For this exercise, return exactly the lines of the material below that begin at the one with "- - Lọc danh" and stop after the one with "David Packard's schedule.".

[[ INPUT RECORDS open ]]

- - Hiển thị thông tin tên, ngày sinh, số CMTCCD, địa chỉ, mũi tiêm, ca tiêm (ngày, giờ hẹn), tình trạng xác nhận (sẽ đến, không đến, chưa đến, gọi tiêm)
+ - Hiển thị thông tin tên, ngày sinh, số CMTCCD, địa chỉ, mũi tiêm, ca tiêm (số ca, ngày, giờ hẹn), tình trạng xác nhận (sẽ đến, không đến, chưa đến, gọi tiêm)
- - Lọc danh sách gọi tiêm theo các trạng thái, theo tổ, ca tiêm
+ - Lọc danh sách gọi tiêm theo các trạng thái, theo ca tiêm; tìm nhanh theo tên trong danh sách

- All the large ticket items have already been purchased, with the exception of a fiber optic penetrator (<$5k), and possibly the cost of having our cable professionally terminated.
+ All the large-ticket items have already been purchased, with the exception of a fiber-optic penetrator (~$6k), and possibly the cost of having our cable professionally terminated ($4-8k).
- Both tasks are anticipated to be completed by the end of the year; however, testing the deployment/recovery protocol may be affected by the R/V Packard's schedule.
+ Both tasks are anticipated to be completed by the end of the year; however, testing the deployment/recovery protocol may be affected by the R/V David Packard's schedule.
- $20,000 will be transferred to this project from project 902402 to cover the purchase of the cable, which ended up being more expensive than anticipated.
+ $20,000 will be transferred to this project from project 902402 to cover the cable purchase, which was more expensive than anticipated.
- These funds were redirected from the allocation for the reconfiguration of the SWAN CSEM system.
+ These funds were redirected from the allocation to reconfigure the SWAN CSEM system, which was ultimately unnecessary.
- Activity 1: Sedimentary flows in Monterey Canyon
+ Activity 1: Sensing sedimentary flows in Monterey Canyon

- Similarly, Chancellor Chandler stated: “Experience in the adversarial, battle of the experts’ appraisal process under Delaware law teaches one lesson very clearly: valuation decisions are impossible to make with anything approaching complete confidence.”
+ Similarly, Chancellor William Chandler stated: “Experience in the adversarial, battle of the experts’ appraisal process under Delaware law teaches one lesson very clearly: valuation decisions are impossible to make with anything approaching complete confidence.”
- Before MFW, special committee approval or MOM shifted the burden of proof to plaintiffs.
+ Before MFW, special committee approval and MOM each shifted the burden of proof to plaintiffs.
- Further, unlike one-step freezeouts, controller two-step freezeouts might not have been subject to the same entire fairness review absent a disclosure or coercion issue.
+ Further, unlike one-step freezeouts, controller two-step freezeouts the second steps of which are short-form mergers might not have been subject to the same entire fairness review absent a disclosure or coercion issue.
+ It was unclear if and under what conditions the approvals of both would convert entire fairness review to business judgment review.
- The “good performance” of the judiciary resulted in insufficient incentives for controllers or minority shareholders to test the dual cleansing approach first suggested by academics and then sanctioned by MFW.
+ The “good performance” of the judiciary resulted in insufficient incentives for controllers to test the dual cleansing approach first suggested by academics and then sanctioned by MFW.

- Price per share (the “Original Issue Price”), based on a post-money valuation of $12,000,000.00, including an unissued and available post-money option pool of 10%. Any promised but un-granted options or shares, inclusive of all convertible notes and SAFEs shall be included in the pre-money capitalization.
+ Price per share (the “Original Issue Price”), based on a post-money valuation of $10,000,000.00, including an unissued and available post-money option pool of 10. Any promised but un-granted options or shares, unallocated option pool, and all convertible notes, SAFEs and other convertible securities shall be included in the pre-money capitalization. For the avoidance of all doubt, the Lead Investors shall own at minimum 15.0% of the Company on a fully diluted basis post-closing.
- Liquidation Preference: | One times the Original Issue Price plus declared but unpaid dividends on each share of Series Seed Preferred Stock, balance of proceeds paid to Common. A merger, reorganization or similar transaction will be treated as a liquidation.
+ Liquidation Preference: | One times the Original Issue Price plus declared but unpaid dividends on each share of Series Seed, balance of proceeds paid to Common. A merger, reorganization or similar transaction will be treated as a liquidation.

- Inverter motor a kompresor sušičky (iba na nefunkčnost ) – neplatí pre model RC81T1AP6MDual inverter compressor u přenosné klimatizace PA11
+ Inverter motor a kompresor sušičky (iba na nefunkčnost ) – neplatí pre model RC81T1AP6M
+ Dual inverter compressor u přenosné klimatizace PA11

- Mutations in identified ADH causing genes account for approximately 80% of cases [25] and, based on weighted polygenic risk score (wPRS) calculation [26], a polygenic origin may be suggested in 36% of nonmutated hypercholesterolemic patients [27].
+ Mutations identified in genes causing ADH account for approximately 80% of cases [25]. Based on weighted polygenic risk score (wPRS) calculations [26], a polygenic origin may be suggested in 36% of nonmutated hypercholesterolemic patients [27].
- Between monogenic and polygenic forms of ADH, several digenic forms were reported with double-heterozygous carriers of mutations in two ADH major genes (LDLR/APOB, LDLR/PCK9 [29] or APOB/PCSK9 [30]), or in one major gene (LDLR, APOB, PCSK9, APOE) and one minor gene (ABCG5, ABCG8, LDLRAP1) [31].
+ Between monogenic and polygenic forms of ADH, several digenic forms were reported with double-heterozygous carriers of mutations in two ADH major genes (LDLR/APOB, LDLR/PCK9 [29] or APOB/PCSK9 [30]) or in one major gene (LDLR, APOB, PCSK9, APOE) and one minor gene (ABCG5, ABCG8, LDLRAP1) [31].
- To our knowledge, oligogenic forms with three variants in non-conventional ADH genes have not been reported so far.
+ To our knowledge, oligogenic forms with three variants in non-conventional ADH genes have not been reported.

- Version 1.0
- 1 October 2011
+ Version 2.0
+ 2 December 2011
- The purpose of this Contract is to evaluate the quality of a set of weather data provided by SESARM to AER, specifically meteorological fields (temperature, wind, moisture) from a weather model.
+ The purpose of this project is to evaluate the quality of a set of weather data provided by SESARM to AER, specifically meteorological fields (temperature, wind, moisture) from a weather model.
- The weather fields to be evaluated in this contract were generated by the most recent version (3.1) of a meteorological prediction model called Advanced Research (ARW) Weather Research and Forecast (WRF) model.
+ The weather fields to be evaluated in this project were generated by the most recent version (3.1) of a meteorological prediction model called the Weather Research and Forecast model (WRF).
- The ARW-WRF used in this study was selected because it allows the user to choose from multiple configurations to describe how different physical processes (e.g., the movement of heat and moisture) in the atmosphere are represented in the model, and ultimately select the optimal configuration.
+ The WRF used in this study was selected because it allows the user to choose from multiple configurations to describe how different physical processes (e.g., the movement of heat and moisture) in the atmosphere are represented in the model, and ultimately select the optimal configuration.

[[ INPUT RECORDS closed ]]

WRITTEN REPLY
- - Lọc danh sách gọi tiêm theo các trạng thái, theo tổ, ca tiêm
+ - Lọc danh sách gọi tiêm theo các trạng thái, theo ca tiêm; tìm nhanh theo tên trong danh sách

- All the large ticket items have already been purchased, with the exception of a fiber optic penetrator (<$5k), and possibly the cost of having our cable professionally terminated.
+ All the large-ticket items have already been purchased, with the exception of a fiber-optic penetrator (~$6k), and possibly the cost of having our cable professionally terminated ($4-8k).
- Both tasks are anticipated to be completed by the end of the year; however, testing the deployment/recovery protocol may be affected by the R/V Packard's schedule.
+ Both tasks are anticipated to be completed by the end of the year; however, testing the deployment/recovery protocol may be affected by the R/V David Packard's schedule.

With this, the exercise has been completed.